# Work task:
Which lines of the records below contain the word "maintainenceObjCd"? Copy each of them out.

# Dataset content:
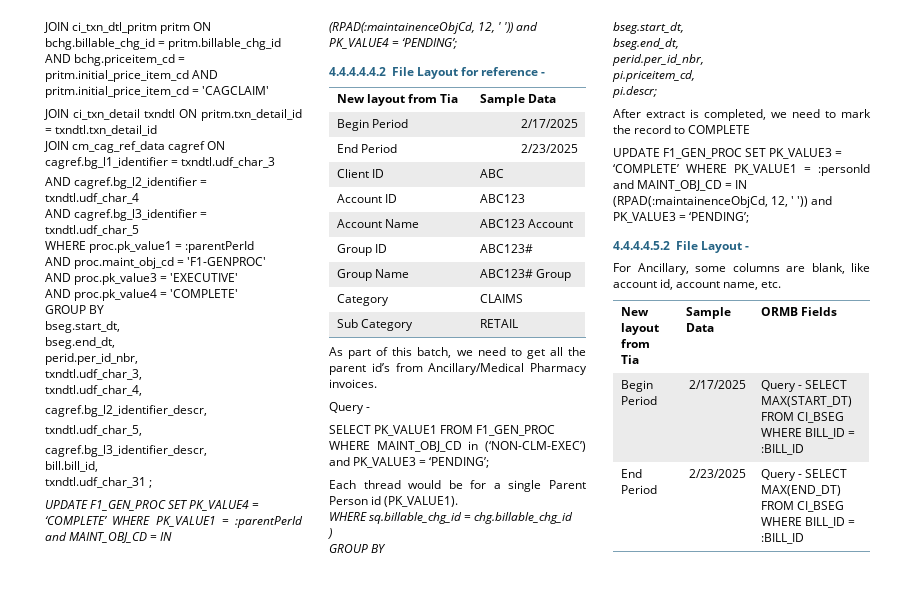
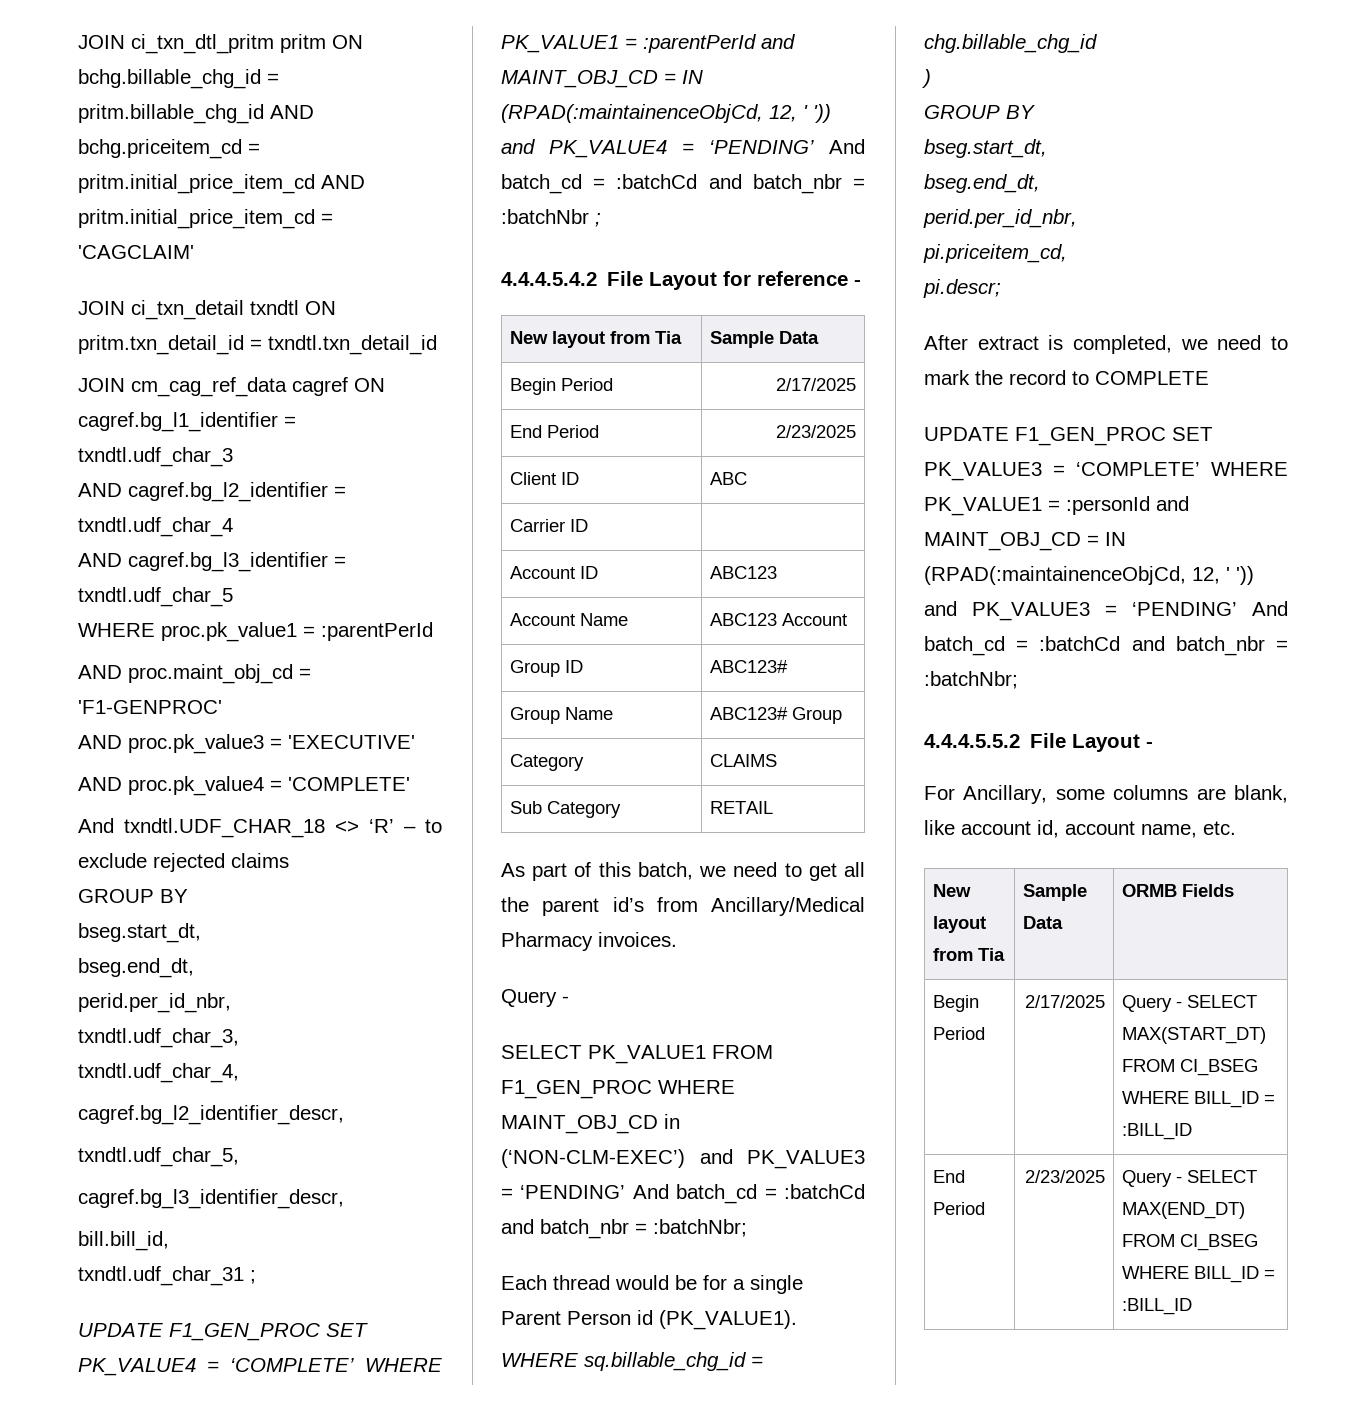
+ And txndtl.UDF_CHAR_18 <> ‘R’ – to exclude rejected claims
- UPDATE F1_GEN_PROC SET PK_VALUE4 = ‘COMPLETE’ WHERE PK_VALUE1 = :parentPerId and MAINT_OBJ_CD = IN (RPAD(:maintainenceObjCd, 12, ' ')) and PK_VALUE4 = ‘PENDING’;
- 4.4.4.4.4.2 File Layout for reference -
+ UPDATE F1_GEN_PROC SET PK_VALUE4 = ‘COMPLETE’ WHERE PK_VALUE1 = :parentPerId and MAINT_OBJ_CD = IN (RPAD(:maintainenceObjCd, 12, ' ')) and PK_VALUE4 = ‘PENDING’ And batch_cd = :batchCd and batch_nbr = :batchNbr ;
+ 4.4.4.5.4.2 File Layout for reference -
+ Carrier ID |
- SELECT PK_VALUE1 FROM F1_GEN_PROC WHERE MAINT_OBJ_CD in (‘NON-CLM-EXEC’) and PK_VALUE3 = ‘PENDING’;
+ SELECT PK_VALUE1 FROM F1_GEN_PROC WHERE MAINT_OBJ_CD in (‘NON-CLM-EXEC’) and PK_VALUE3 = ‘PENDING’ And batch_cd = :batchCd and batch_nbr = :batchNbr;
- UPDATE F1_GEN_PROC SET PK_VALUE3 = ‘COMPLETE’ WHERE PK_VALUE1 = :personId and MAINT_OBJ_CD = IN (RPAD(:maintainenceObjCd, 12, ' ')) and PK_VALUE3 = ‘PENDING’;
- 4.4.4.4.5.2 File Layout -
+ UPDATE F1_GEN_PROC SET PK_VALUE3 = ‘COMPLETE’ WHERE PK_VALUE1 = :personId and MAINT_OBJ_CD = IN (RPAD(:maintainenceObjCd, 12, ' ')) and PK_VALUE3 = ‘PENDING’ And batch_cd = :batchCd and batch_nbr = :batchNbr;
+ 4.4.4.5.5.2 File Layout -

# Result of this task:
- UPDATE F1_GEN_PROC SET PK_VALUE4 = ‘COMPLETE’ WHERE PK_VALUE1 = :parentPerId and MAINT_OBJ_CD = IN (RPAD(:maintainenceObjCd, 12, ' ')) and PK_VALUE4 = ‘PENDING’;
+ UPDATE F1_GEN_PROC SET PK_VALUE4 = ‘COMPLETE’ WHERE PK_VALUE1 = :parentPerId and MAINT_OBJ_CD = IN (RPAD(:maintainenceObjCd, 12, ' ')) and PK_VALUE4 = ‘PENDING’ And batch_cd = :batchCd and batch_nbr = :batchNbr ;
- UPDATE F1_GEN_PROC SET PK_VALUE3 = ‘COMPLETE’ WHERE PK_VALUE1 = :personId and MAINT_OBJ_CD = IN (RPAD(:maintainenceObjCd, 12, ' ')) and PK_VALUE3 = ‘PENDING’;
+ UPDATE F1_GEN_PROC SET PK_VALUE3 = ‘COMPLETE’ WHERE PK_VALUE1 = :personId and MAINT_OBJ_CD = IN (RPAD(:maintainenceObjCd, 12, ' ')) and PK_VALUE3 = ‘PENDING’ And batch_cd = :batchCd and batch_nbr = :batchNbr;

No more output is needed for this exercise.